• **YOUR OBJECTIVE**
Take each line of the entries below that contains "items" and copy it.

^^^^^^^^^^^^^^^^

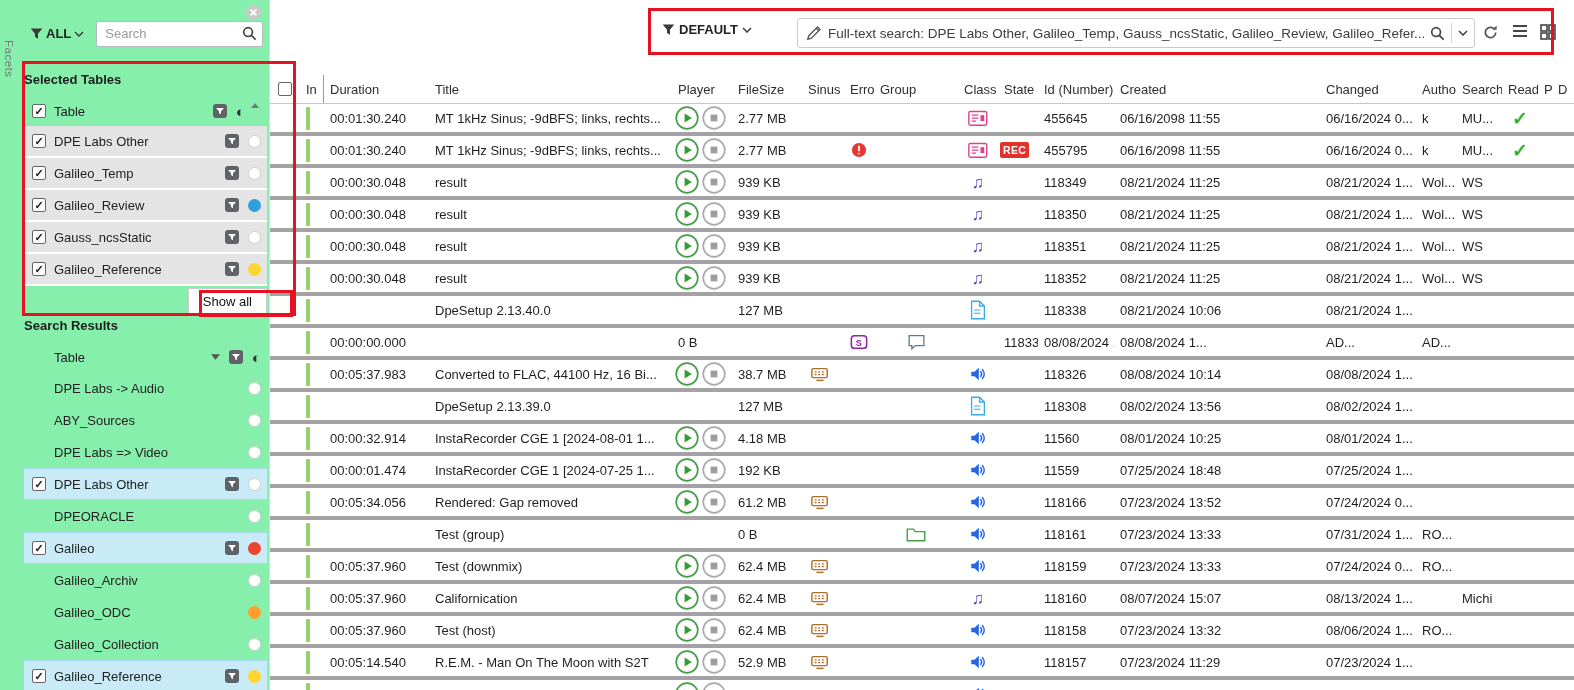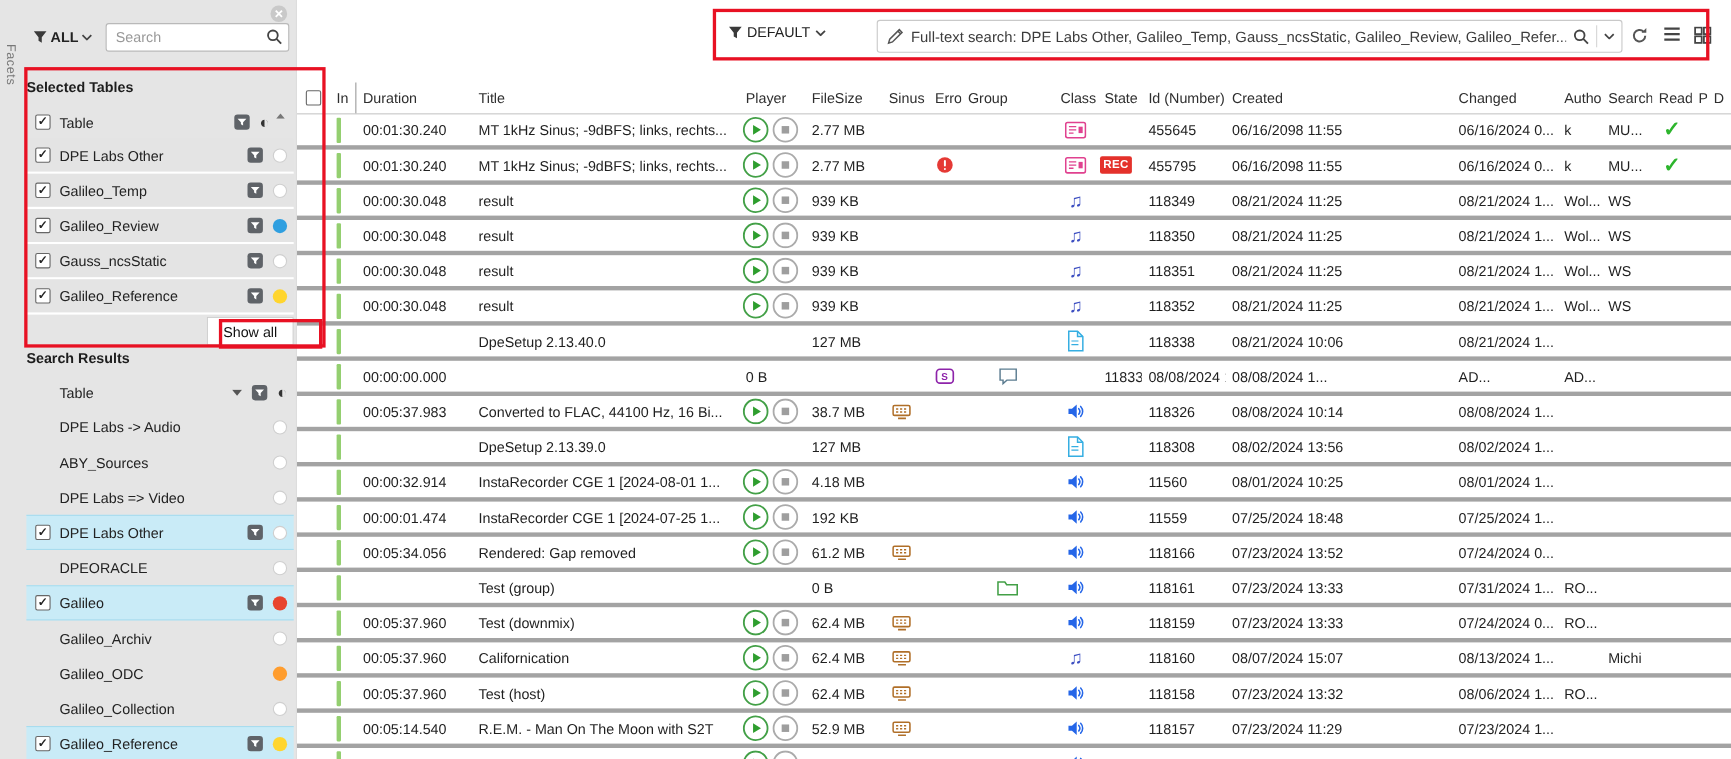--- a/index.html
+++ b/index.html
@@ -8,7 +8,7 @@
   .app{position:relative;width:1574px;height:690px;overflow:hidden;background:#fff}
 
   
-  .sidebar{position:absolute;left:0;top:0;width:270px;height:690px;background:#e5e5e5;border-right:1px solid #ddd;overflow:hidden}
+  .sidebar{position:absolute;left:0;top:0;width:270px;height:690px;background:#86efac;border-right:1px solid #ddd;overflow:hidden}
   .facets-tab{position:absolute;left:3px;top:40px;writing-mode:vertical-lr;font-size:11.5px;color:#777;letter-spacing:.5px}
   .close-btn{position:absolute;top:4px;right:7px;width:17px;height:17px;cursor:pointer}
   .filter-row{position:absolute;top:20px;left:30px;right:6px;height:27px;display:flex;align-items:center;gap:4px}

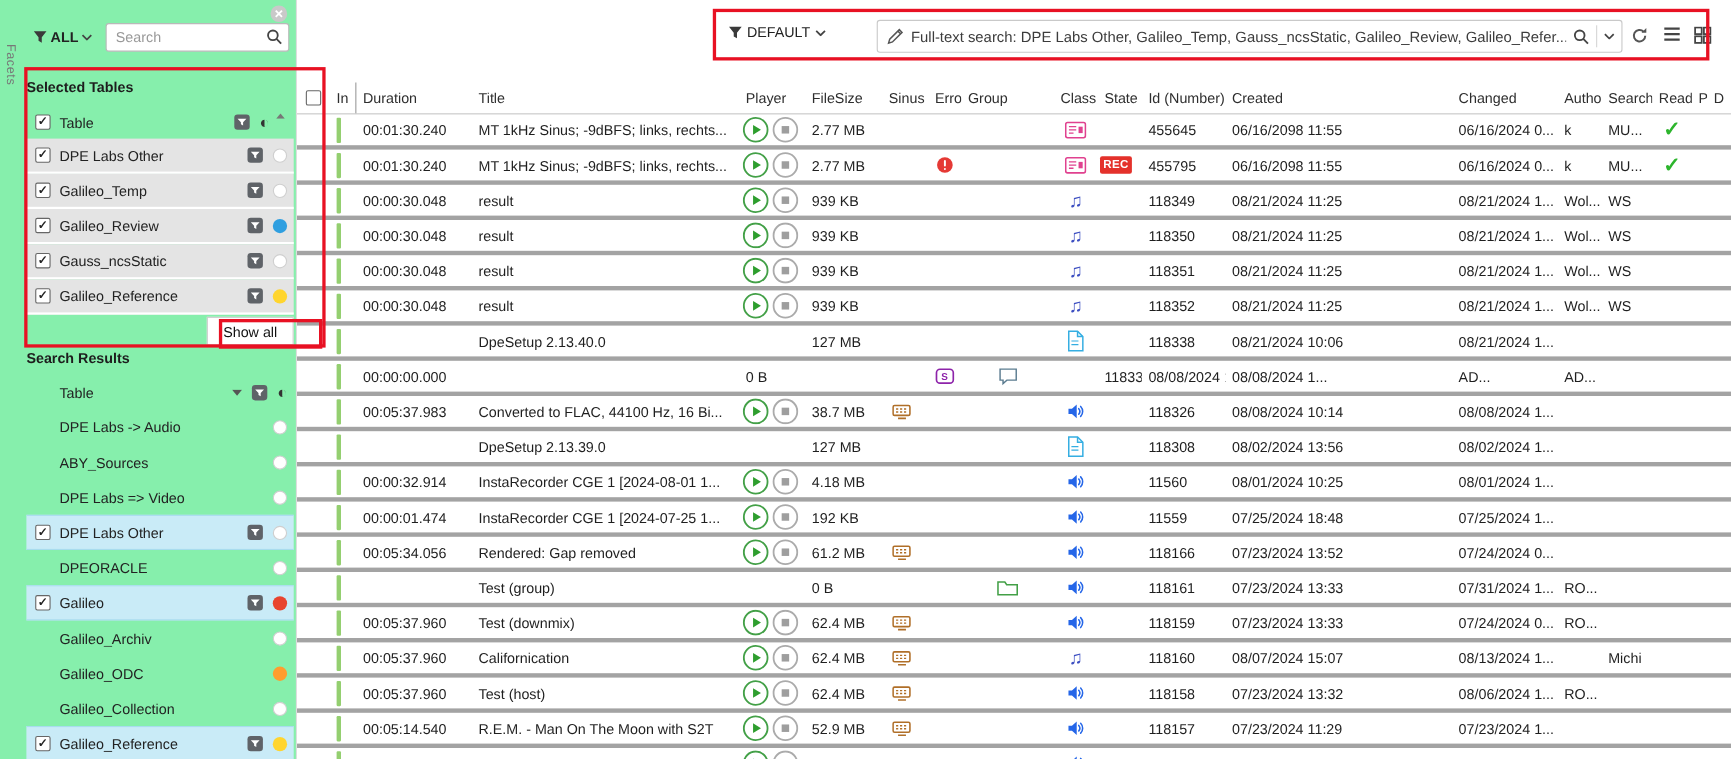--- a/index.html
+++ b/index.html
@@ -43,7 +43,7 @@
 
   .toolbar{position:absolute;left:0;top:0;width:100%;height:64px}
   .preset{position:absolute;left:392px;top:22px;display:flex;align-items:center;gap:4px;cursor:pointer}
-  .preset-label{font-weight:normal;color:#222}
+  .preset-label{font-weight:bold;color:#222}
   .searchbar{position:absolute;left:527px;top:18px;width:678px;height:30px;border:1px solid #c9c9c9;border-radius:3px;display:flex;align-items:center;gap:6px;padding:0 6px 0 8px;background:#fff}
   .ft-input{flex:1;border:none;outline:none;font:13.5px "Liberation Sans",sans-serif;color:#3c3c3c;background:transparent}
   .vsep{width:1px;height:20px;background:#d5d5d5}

^^^^^^^^^^^^^^^^

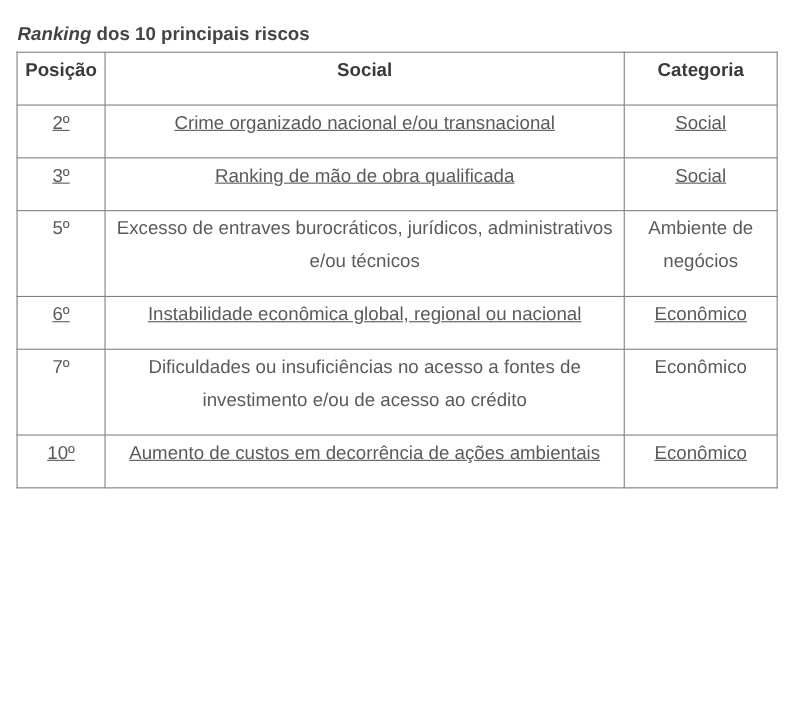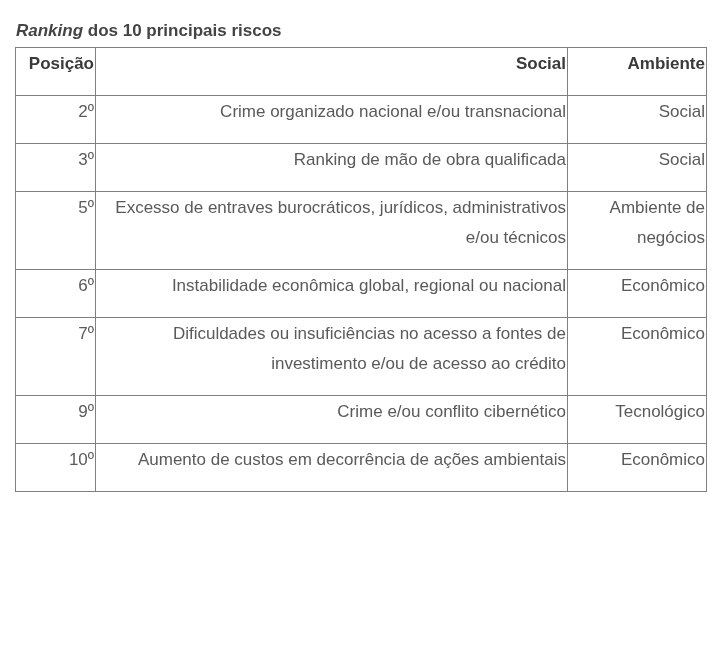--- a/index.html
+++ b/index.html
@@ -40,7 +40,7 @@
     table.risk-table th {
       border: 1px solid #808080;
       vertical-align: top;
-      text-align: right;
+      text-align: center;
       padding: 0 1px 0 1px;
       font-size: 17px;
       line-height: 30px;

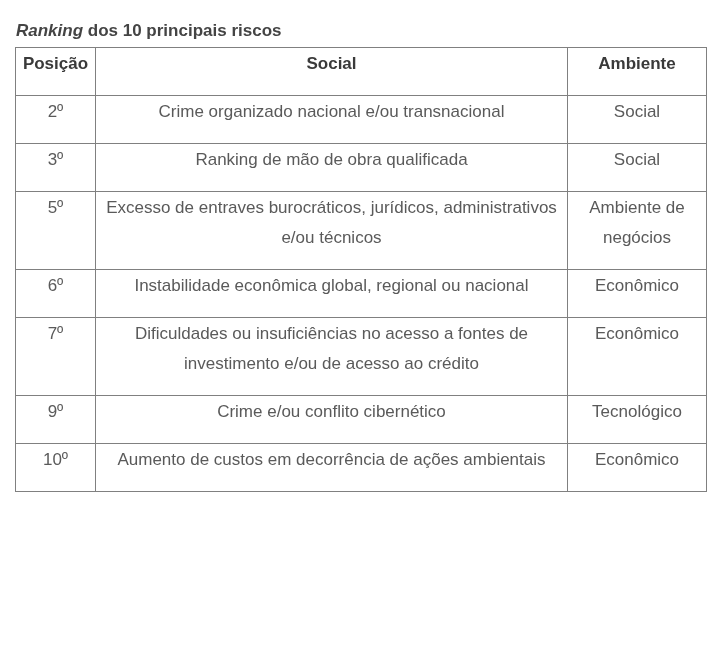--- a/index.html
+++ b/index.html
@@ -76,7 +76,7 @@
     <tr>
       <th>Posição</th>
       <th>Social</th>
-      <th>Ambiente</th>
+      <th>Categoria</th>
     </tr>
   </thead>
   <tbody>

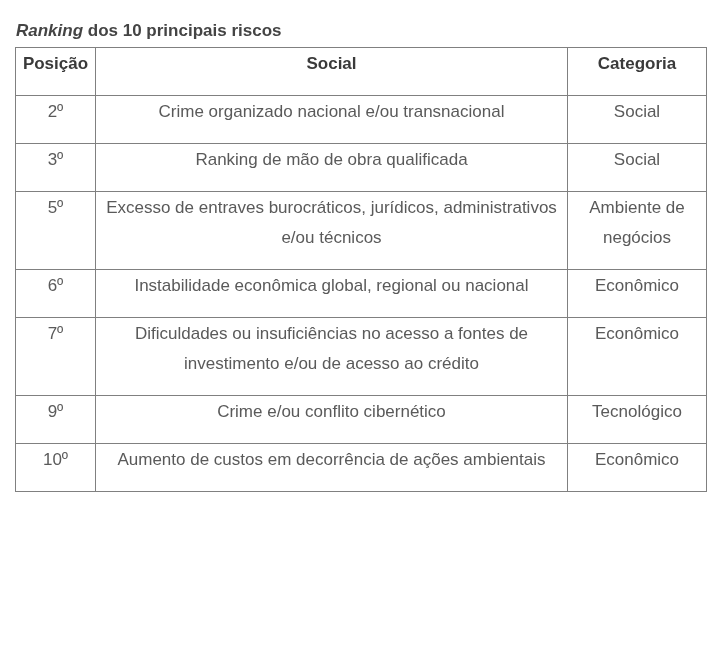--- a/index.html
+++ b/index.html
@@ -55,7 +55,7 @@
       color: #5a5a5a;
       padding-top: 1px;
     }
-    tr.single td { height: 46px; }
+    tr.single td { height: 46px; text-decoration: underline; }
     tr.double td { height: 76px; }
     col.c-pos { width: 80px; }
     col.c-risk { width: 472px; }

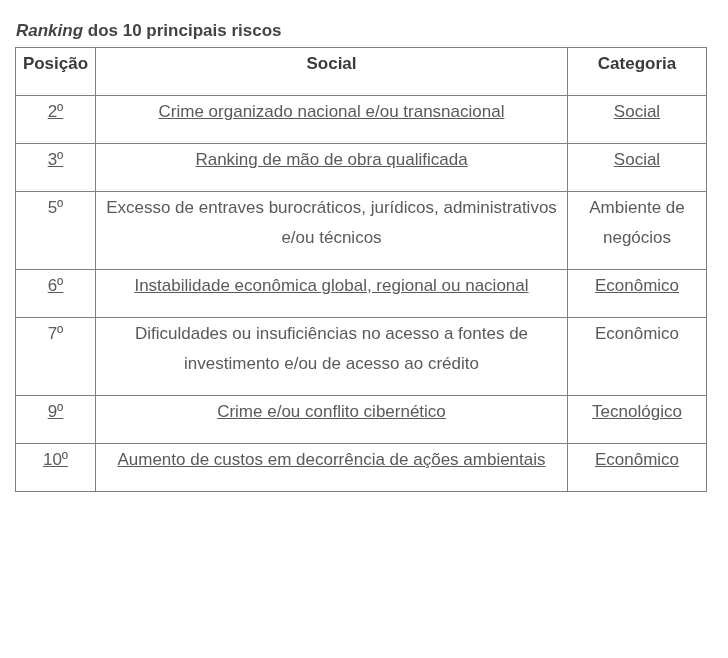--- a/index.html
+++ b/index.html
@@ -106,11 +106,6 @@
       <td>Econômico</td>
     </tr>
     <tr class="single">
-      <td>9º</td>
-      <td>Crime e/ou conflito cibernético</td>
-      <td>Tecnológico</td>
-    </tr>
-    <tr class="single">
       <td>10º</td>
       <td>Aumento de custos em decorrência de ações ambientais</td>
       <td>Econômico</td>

^^^^^^^^^^^^^^^^

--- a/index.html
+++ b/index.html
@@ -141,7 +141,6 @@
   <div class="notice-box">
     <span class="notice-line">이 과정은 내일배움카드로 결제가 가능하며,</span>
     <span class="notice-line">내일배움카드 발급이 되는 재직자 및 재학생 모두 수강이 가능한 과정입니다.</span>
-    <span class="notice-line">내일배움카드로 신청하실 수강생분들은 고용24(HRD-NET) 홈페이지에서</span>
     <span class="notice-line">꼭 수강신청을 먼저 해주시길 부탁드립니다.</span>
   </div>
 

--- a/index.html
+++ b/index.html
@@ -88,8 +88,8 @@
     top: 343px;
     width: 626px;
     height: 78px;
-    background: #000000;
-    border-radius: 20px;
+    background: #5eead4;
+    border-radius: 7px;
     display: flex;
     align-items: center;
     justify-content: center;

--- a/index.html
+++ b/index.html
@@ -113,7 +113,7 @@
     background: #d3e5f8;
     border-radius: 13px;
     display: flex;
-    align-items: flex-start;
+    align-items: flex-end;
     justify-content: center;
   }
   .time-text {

^^^^^^^^^^^^^^^^

• **TASK SOLUTION**
   .filter-row{position:absolute;top:20px;left:30px;right:6px;height:27px;display:flex;align-items:center;gap:4px}
   .preset{position:absolute;left:392px;top:22px;display:flex;align-items:center;gap:4px;cursor:pointer}
   .searchbar{position:absolute;left:527px;top:18px;width:678px;height:30px;border:1px solid #c9c9c9;border-radius:3px;display:flex;align-items:center;gap:6px;padding:0 6px 0 8px;background:#fff}
     align-items: center;
-    align-items: flex-start;
+    align-items: flex-end;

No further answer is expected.